| WORLD REPORT
Leaders Encourage Financial Self-sufficiency
 
In West-Central Africa major challenges remain 
 
 
George Egwakhe is fighting the poverty mind-set.
 
The son of farmers in rural Nigeria, Egwakhe now encourages Seventh-day Adventist Church leaders in West-Central Africa to abandon the phrase “I’m poor.”
 
“I disagree with that mentality; I don’t accept it,” said Egwakhe, an associate treasurer at the General Conference of Seventh-day Adventists in the United States.
 


SELF-RELIANCE STRESSED:
George Egwakhe, an associate treasurer for the Adventist world church, addresses church leaders in Abidjan, Côte d’Ivoire, Monday, November 9, 2009. He and other church leaders are urging a more deliberate focus on local church regions becoming self-reliant.
His comments came during an interview over lunch at the church’s West-Central Africa divisional headquarters, where church leaders held 2009 year-end business meetings.

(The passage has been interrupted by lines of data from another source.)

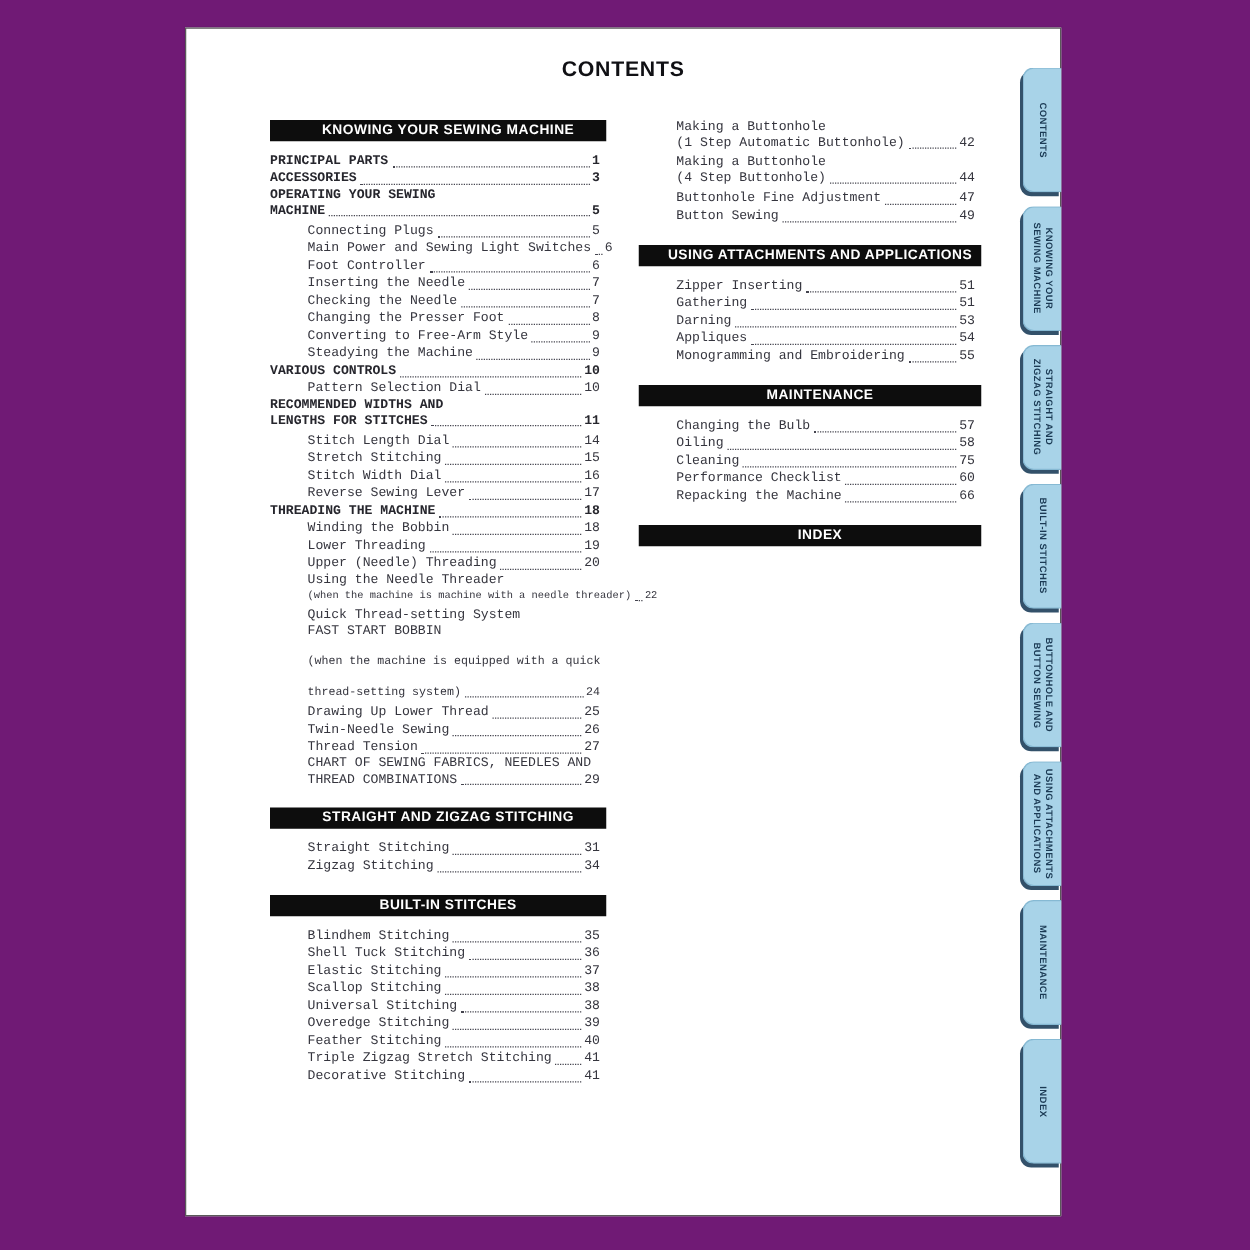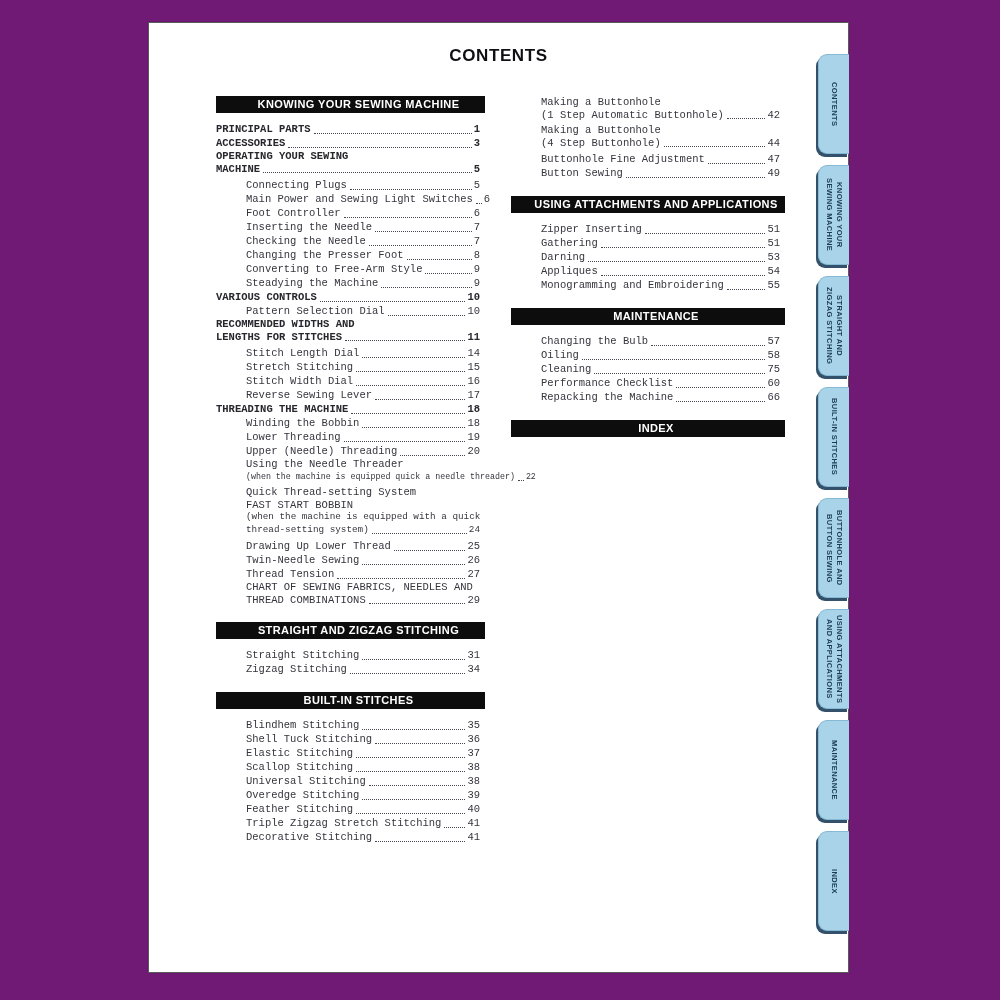"(when the machine is equipped quick" span.t { text: equipped quick -> machine with }
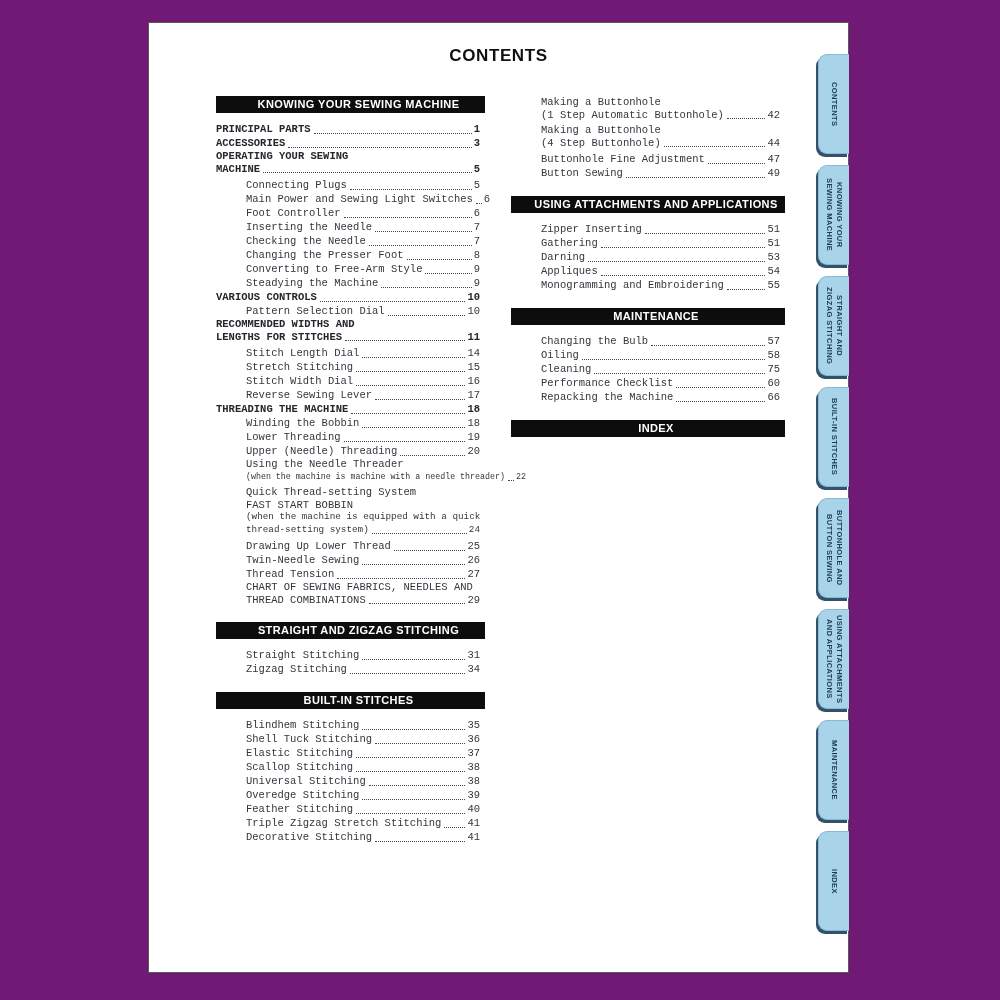"(when the machine is equipped" .line.sm { margin-top: none -> 12px }
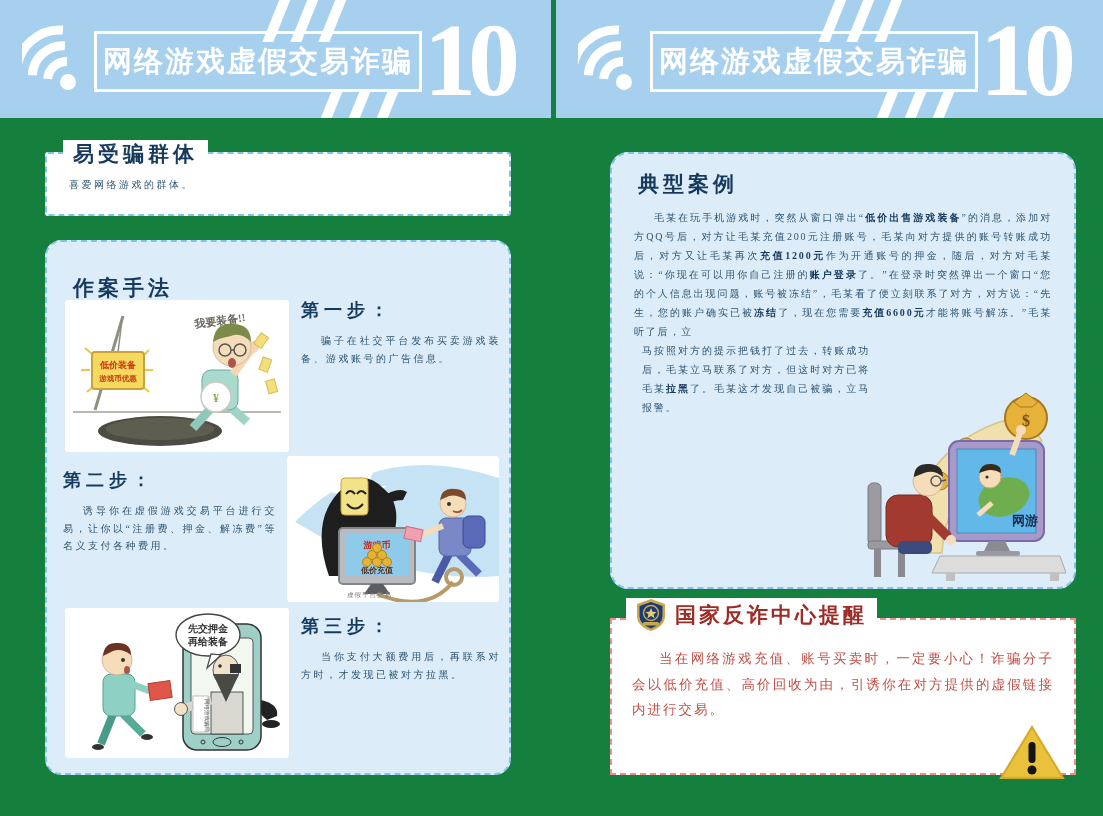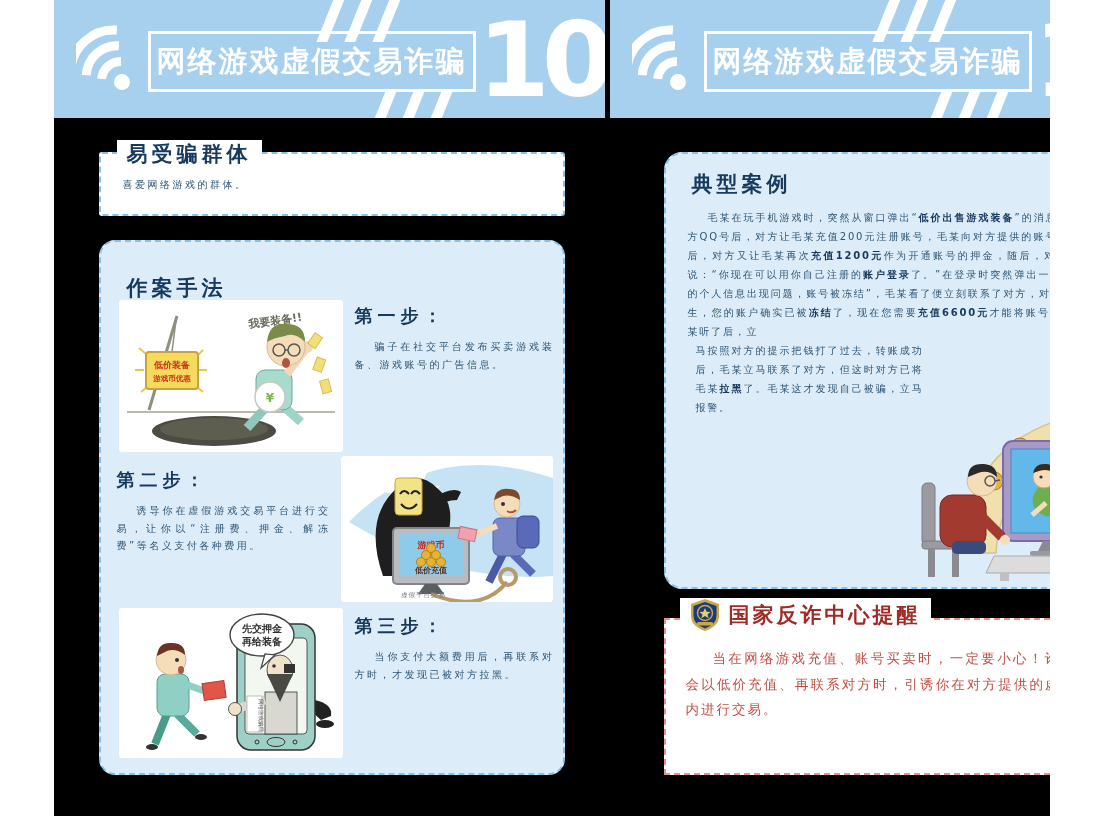"网络游戏虚假交易诈骗" .sheet { background: #000000 -> #15803d; font-family: none -> Liberation Serif, serif; width: 996px -> 1103px }
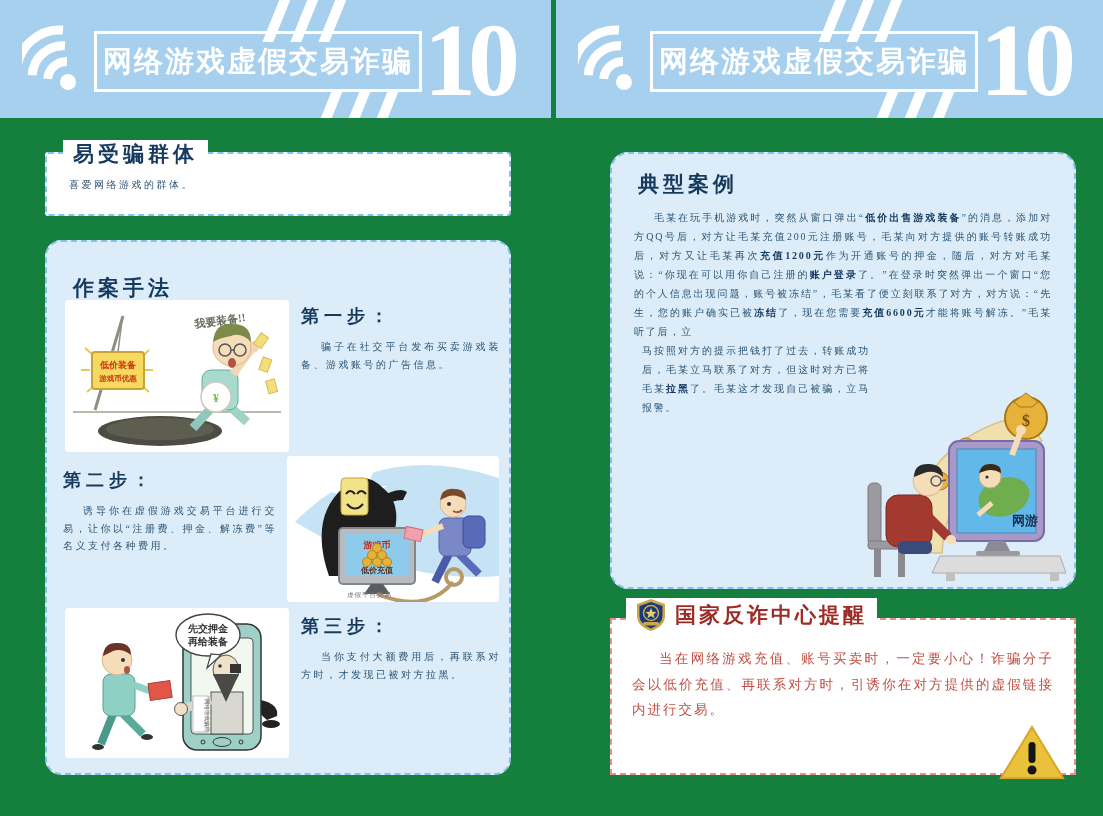"第一步：" div.step-text { top: 62px -> 56px }
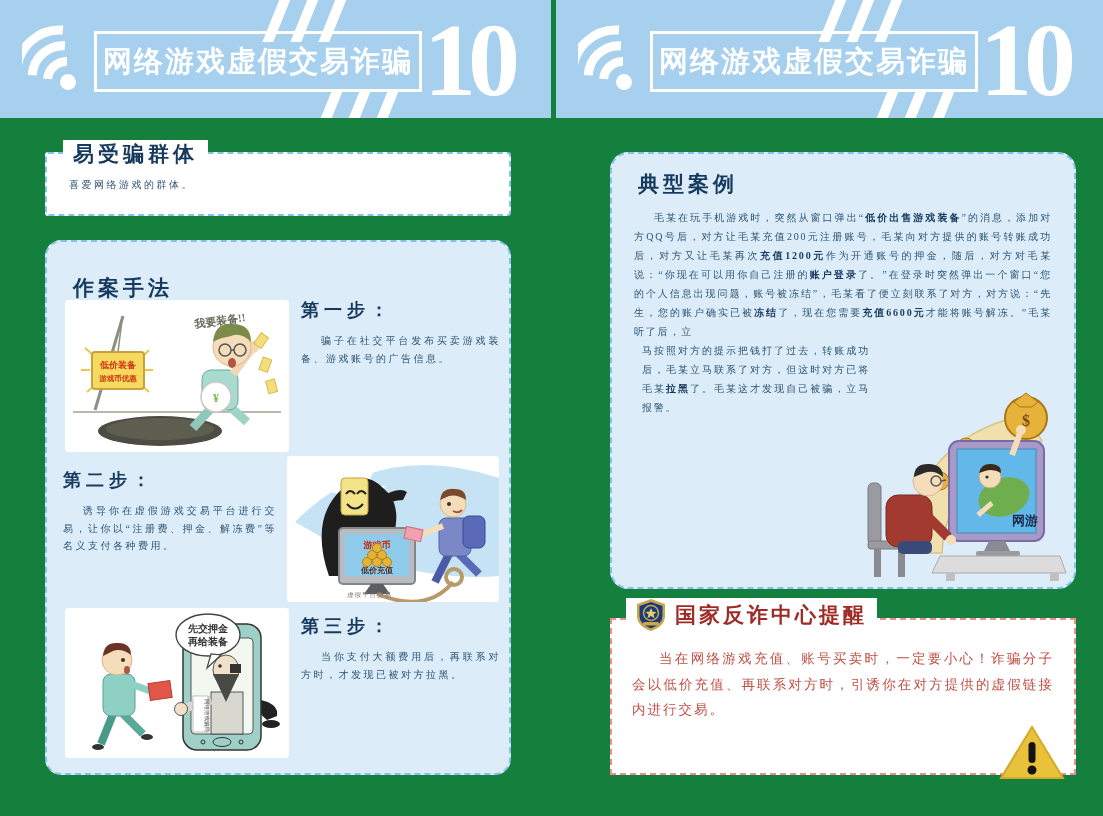"当在网络游戏充值、账号买卖时，一定要小心！诈骗分子会以低价充值、再联系对方时，引" p.reminder-text { text: 再联系对方时 -> 高价回收为由 }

Following the morning’s treasurer’s report, several delegates asked for an increase in appropriations for their regions. Both Egwakhe and the division president turned down that idea.
 
“Don’t tell me about poverty,” Egwakhe told some 30 delegates during an animated response to the floor discussion. “If you do not believe in self-support you are in the wrong place.”
 
Later, over lunch, Egwakhe said that most foreign church leaders wouldn’t be able to respond the way he did that morning. He grew up in the division and had to work as a farmer for five years following elementary school to earn his way to high school.
 
The West-Central Africa Division, or WAD, home to more than 830,000 Adventists, faces some of the most daunting challenges in the denomination, local church leaders say. In addition to being a malaria zone, it’s a volatile region, politically and economically. Currencies can fluctuate wildly—the region this year lost nearly 30 percent of its appropriation from the world headquarters because of varying currency rates. Also, transportation in the area is expensive—it can be cheaper to fly to Europe or the United States than to travel across the division’s territory.
 


KEYNOTE ADDRESS:
West-Central Africa Division president Gilbert Wari delivers his keynote address at the 2009 year-end meeting in Abidjan, Côte d’Ivoire, November 8, 2009.
Still, the biggest challenge, Egwakhe said, is fighting against a mind-set that thinks money will always come from other world church regions.
 
Many in West-Central Africa are subsistence farmers who live on the equivalent of a few U.S. dollars a day. But, as Egwakhe pointed out to delegates, it was the rural eastern region of Nigeria that was the first area of that country to become self-reliant more than 30 years ago.
 
“They were farmers, and I see some of them here today,” Egwakhe told delegates. It’s not the amount of wealth that matters but how that wealth is managed, he said.
 
Early in 2009 the division held its first stewardship summit, which drew nearly 300 delegates to Ghana.
 
Similar conferences are scheduled around the division next year to emphasize responsible living and wealth management.
 
In his response to delegates, WAD president Gilbert Wari put his index finger to his temple, saying, “Development starts here, prepare your mind for development.”